Chinese Physicians: “Under the Knife”
Across the globe, there are few professions held in such high regard by society as that of a physician. Everyone seems to agree on the fact that these individuals are pursuing a valuable and altruistic career – everyone, that is, except for China.
China is currently suffering from a shortage of physicians. The most recent data finds that countries within the Organization for Economic Co-operation and Development (OECD) have 3.2 physicians per 1000 population. China currently has 1.6 physicians per 1000, and there is little evidence that this statistic will improve anytime soon. There are a plethora of obvious reasons as to this shortage of physicians – poor pay, long working hours, and minimal future prospects. While each of these reasons deserve their own analysis, I’d like to take a stab at examining the phenomenon of “Yi Nao”, or medical disturbance, and how it is also contributing to the less than adequate supply of physicians in China.
Yi Nao is the organized disturbance of a hospital or its medical staff, usually in order to obtain compensation for perceived malpractice. A 2012 study found that violence against medical personnel rose 23% each year from 2002-2012 with hospitals now reporting approximately 27 assaults annually per hospital. Some of these violent acts have even been fatal. For example, upset about his untreatable spinal condition, 17 year old Li Mengnan wandered into the First Affiliated Hospital of Harbin Medical Association and brutally stabbed Wang Hao in March 2012. Wang Hao wasn’t even the attending doctor for the assailant – he was simply the first person in a white coat that Li saw. In 2011, a man from Beijing stabbed his oncologist seventeen times due to his perceived lackluster throat cancer treatment. Also, in a two week period of February 2014, disgruntled patients paralyzed a nurse in Nanjing, cut the throat of a physician in Hebei, and beat another doctor in Heilongjiang to death with a lead pipe.
There is also another sect of Yi Nao that is growing, and it is more professional in nature. Criminal groups or even underground gangs will be hired by patients or their families to exact revenge on health professionals. Their services will range from protests outside the hospital to outright murder of the attending physician. In 2013, the Ministry of Public Security advised hospitals with over 2000 beds to have at least 100 security guards. This has done little to decrease the tension between patients and medical staff. In fact, it is appearing to have the opposite effect as just one month after the Ministry’s advice, a patient overpowered security at one hospital and stabbed three doctors.

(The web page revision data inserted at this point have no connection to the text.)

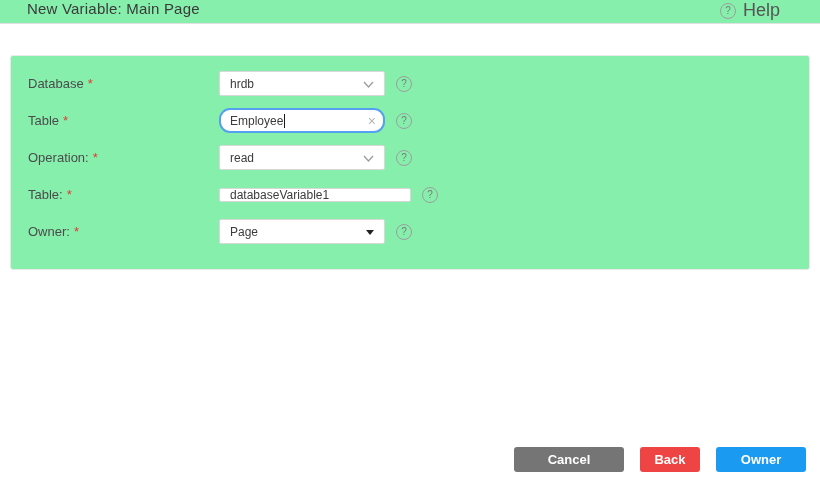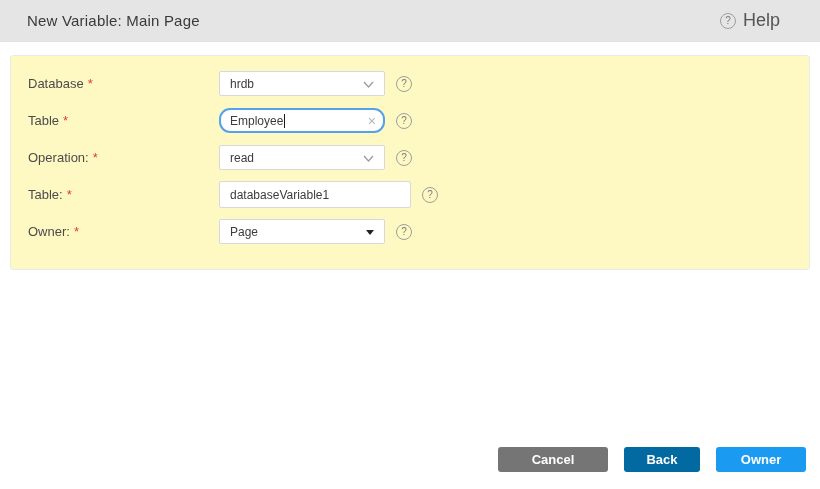"New Variable: Main Page" .header { align-items: center -> flex-start; background: #e5e5e5 -> #86efac; height: 42px -> 24px }
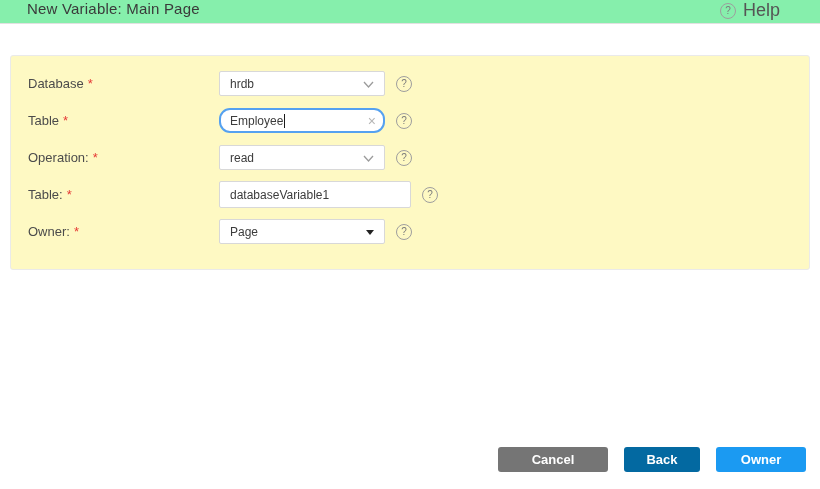"Database *" .panel { background: #fef9c3 -> #86efac }
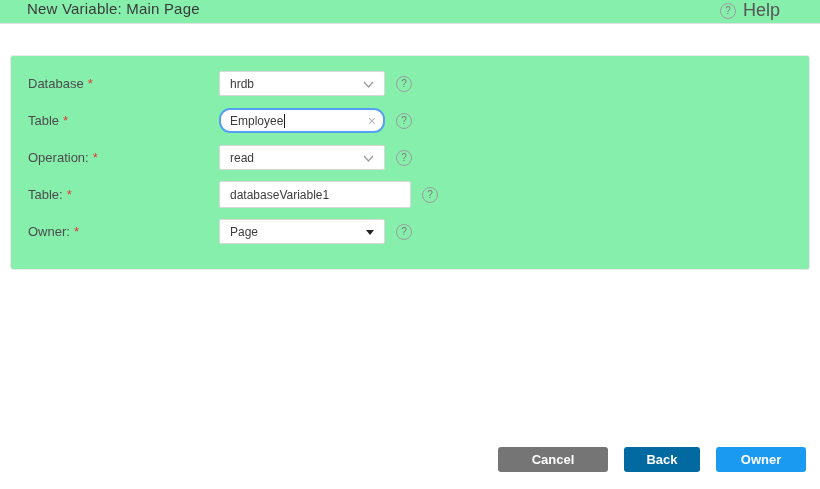"databaseVariable1" input.text-input { height: 27px -> 14px }
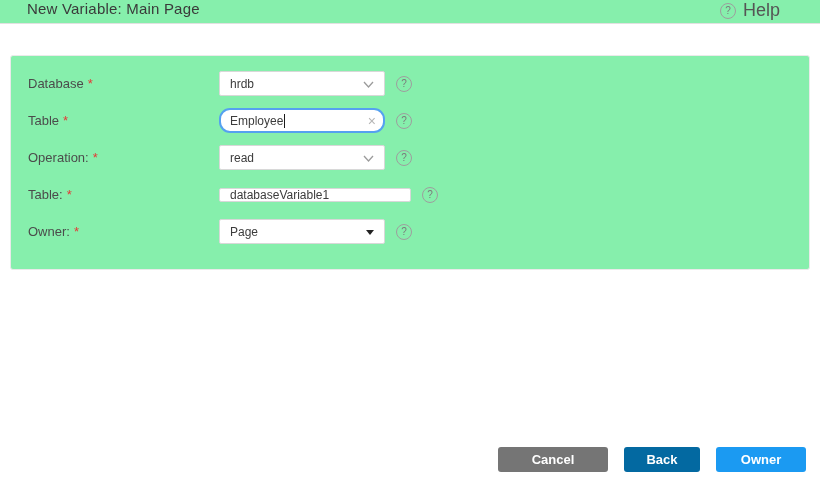"Back" .btn.back { background: #0369a1 -> #ef4444; width: 76px -> 60px }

New laws are being enacted by the government to try to protect doctors and other medical personnel. Nevertheless, China is seeing a mass exodus of physicians to other fields, such as the pharmaceutical industry, and even to other countries. One children’s hospital in Shanghai says it has lost over a third of its pediatricians in the past 2 years and is struggling to meet the market’s demands. Beefing up hospital security seems like a lackluster method to combat Yi Nao, and I wouldn’t expect to see much change in the doctor/patient relationship until more drastic measures are taken. Furthermore, until the government can address the other major issues such as poor pay and long hours, the supply of physicians in China will continue to dwindle.